In den letzten Jahrzehnten hat sich ein namhafter israelischer Jurist – Richter am Obersten Gerichtshof – mit den Berichten und Erzählungen zum Prozess und zur Kreuzigung Jesus beschäftigt. Als geschulter Jurist hat er sich nicht die Frage gestellt, ob die heute bekannten Informationen stimmen und inwiefern sie stimmen, sondern wie die Ereignisse nach damaligem Jüdischen und Römischen Recht hätten ablaufen müssen und wie sie nicht abgelaufen sein konnten. Seine Analyse erstreckt sich über 500 gedruckte Seiten. Das Buch - Chaim Cohn, Der Prozess und Tod Jesu aus jüdischer Sicht, 2001, Insel Verlag - wurde im Seminar über Geschichte des Jüdischen Rechts besprochen und eine kurze Zusammenfassung zu den rechtlichen Fragen erstellt. Diese soll dem Interessierten den Einstieg in die komplexe Problematik erleichtern.

G. Miller


1. Einführung

Vor der Betrachtung des Prozesses gegen Jesus vor dem Hohen Rat aus Sicht des jüdischen Rechts ergeben sich Fragen, deren Beantwortung im Vorfeld nötig ist.

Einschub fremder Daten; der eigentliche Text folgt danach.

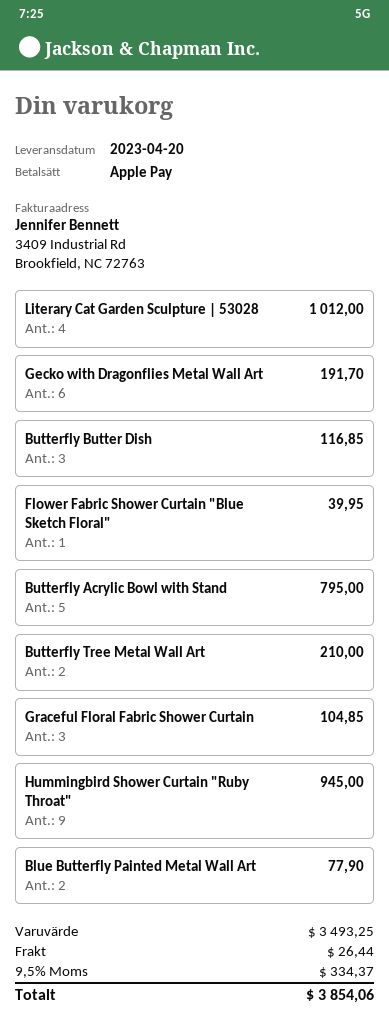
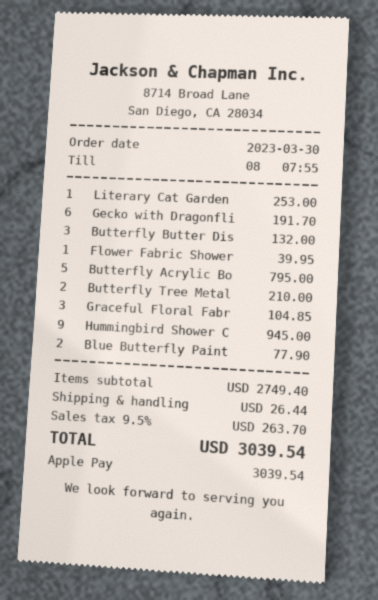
Literary Cat Garden Sculpture | 53028: 4 for 1012.00 -> 1 for 253.00
Butterfly Butter Dish: 3 for 116.85 -> 3 for 132.00
subtotal: 3493.25 -> 2749.40
tax: 9.5% = 334.37 -> 9.5% = 263.70
total: 3854.06 -> 3039.54

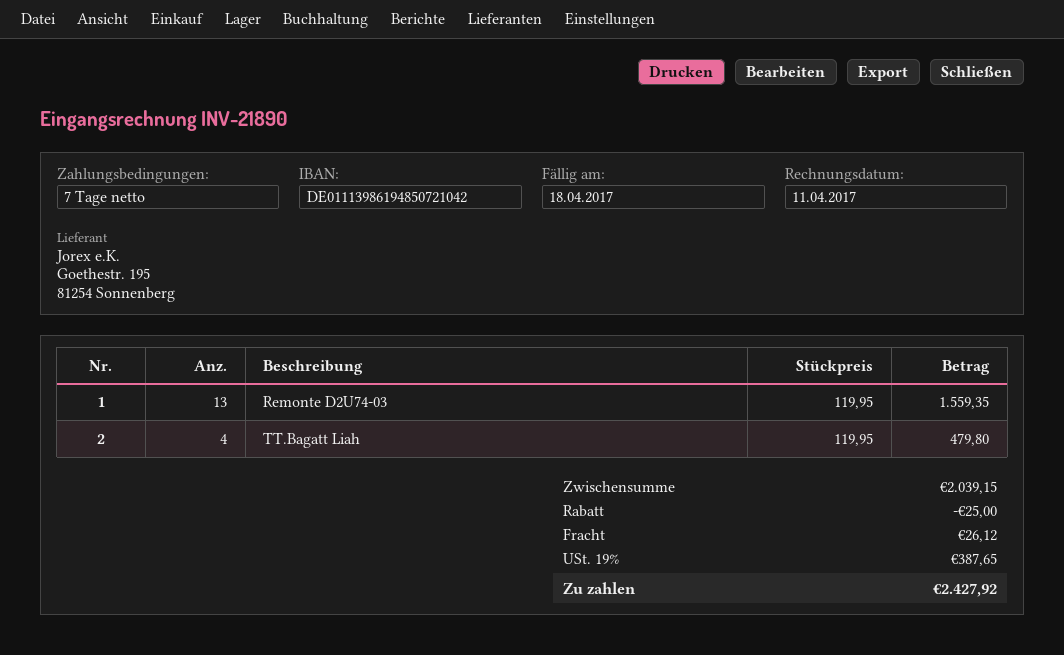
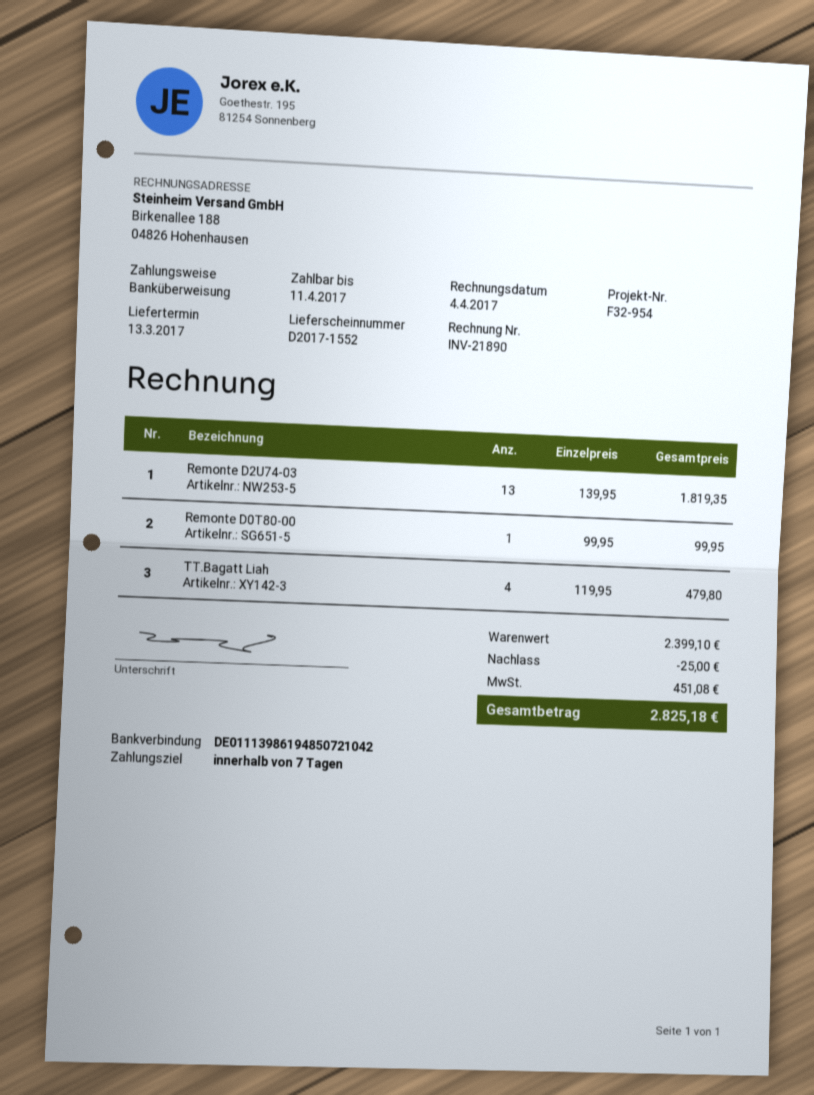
invoice date: 2017-04-11 -> 2017-04-04
due date: 2017-04-18 -> 2017-04-11
Remonte D2U74-03: 13 x 119.95 = 1559.35 -> 13 x 139.95 = 1819.35
Remonte D0T80-00: none -> 1 x 99.95 = 99.95
subtotal: 2039.15 -> 2399.10
shipping: 26.12 -> none
tax: 387.65 -> 451.08
total: 2427.92 -> 2825.18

Als erstes stellt sich die Frage

- ob sich aus den Evangelien ergibt, dass ein Prozess gegen Jesus vor dem Hohen Rat im Hause des Hohenpriesters überhaupt stattgefunden hat, dann ist zu klären

- inwieweit die Gerichte unter der römischen Besatzung befugt waren, Recht zu sprechen und Urteile zu vollziehen, und es ist die Frage zu beantworten

- ob sich Kaiphas als Hohenpriester und die Ältesten und Schriftgelehrten auch redlich und gesetzestreu verhalten haben.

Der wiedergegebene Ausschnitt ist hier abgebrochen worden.